Finally, AHA's coronary calcium and CT statement sees the light of day

Shelley Wood

October 05, 2006

October 5, 2006 (Dallas, TX) - Exactly two years after Circulation editors announced that they would not, after all, be publishing an AHA writing committee statement on coronary artery calcium (CAC), the document has quietly appeared, somewhat ironically, as a "rapid access" publication online in Circulation [1 ]. In the much-anticipated statement, the writing group's conclusions represent something of a sea change, given the AHA's established hesitancy in supporting the technology.

"Coronary-artery calcified plaque, as determined by cardiac CT, documents the presence of coronary atherosclerosis, identifies individuals at elevated risk for myocardial infarction (MI) and CVD death, and adds significant predictive ability to the Framingham Score," the AHA's writing group concluded. According to lead author on the statement, Dr Matthew Budoff (Harbor-UCLA Medical Center, Torrance, CA), the statement was rewritten from scratch and underwent extensive peer review as a new document.

Back in October 2004, Circulation editor Dr Joseph Loscalzo yanked the planned publication after the Wall Street Journal and other news outlets apparently broke a journal embargo suggesting that the AHA had changed its position on CAC scanning. At the time, members of the writing committee denied leaking any aspects of the statement and told heartwire that they "respectfully disagreed" with the editorial decision after all the hard work they'd put in. Media outlets, including, had also reported the controversy over the only previous AHA/ACC expert consensus document in 2000 on electron-beam computed tomography (EBCT) for calcium scoring, in which one member of the writing group resigned and dissension persisted within the group even as the document was published [ 2 ].

A more peaceful process

This time around, according to writing group member Dr Roger Blumenthal (John Hopkins School of Medicine, Baltimore, MD), there was "very good consensus among the different authors even though we were from diverse backgrounds. Dr Budoff was an excellent leader and kept the project moving forward."

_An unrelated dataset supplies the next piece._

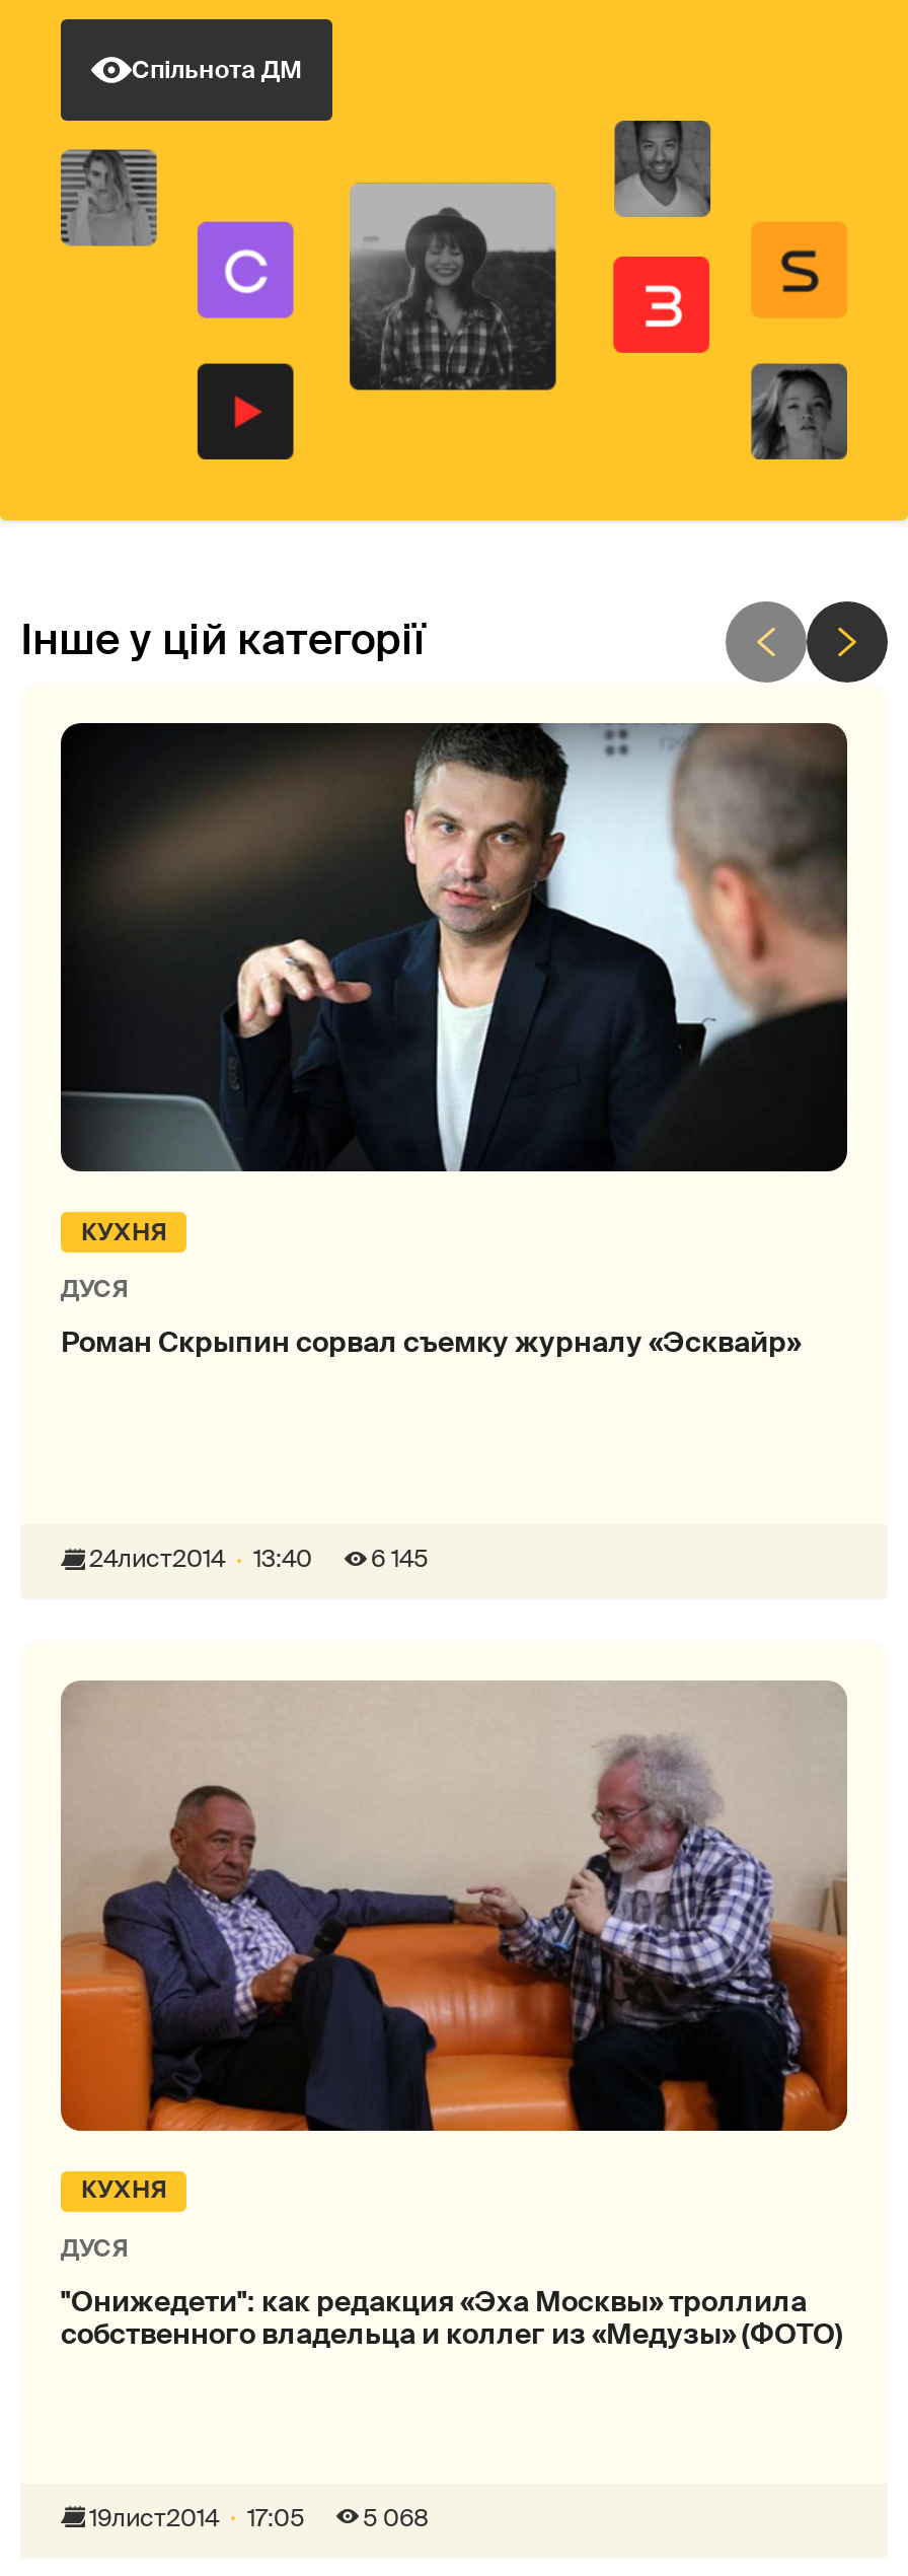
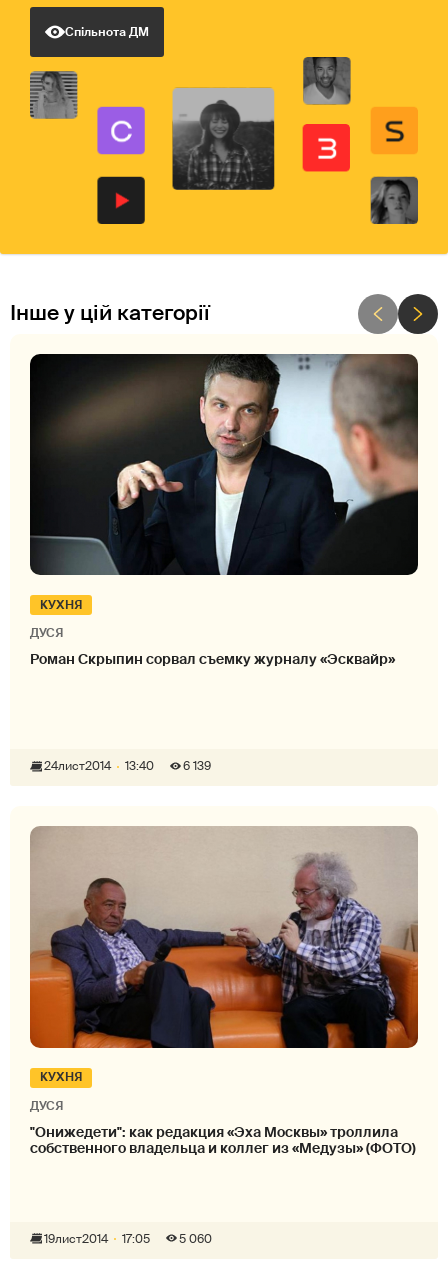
[89,1543,428,1576] 24лист2014 13:40 6 145 -> [44,758,211,774] 24лист2014 13:40 6 139
[363,2502,430,2534] 5 068 -> [179,1231,212,1247] 5 060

The two-year delay, Blumenthal adds, was due in part to a decision to include CT angiography as well as updated noncontrast/CAC literature but also to the need to reach consensus with the reviewers, whom he described as "cautious."

"Many of us think that the recommendations are on the conservative side, but that just means we need to develop more good research to show that the indications for selective use of cardiac CT really should be expanded," he told heartwire .

Budoff agreed. "Our conclusions are very definitive that this is a test that's going to be useful in clinical practice. The AHA is very conservative, by necessity: if they make a widespread recommendation that every American should get a calcium score, that has incredible implications for insurance companies and healthcare costs. So we have to take small steps here toward the end goal, but I think the science has really come along very strongly from the paper in 2000."

According to Blumenthal, consensus in the group and with the reviewers was helped by the fact that the divisive effect of direct-to-consumer advertising of CAC testing by manufacturers--which only hampered scientific evaluation of the imaging technique--has been removed from the equation. "The controversy about EBCT and [multidetector computed tomography] MDCT has faded away, since General Electric no longer is producing new EBCT scanners, only MDCT scanners," Blumenthal told heartwire . As well, while an EBCT test back in 2000 hovered around the $400 mark, a high-quality test today can be obtained for around $100.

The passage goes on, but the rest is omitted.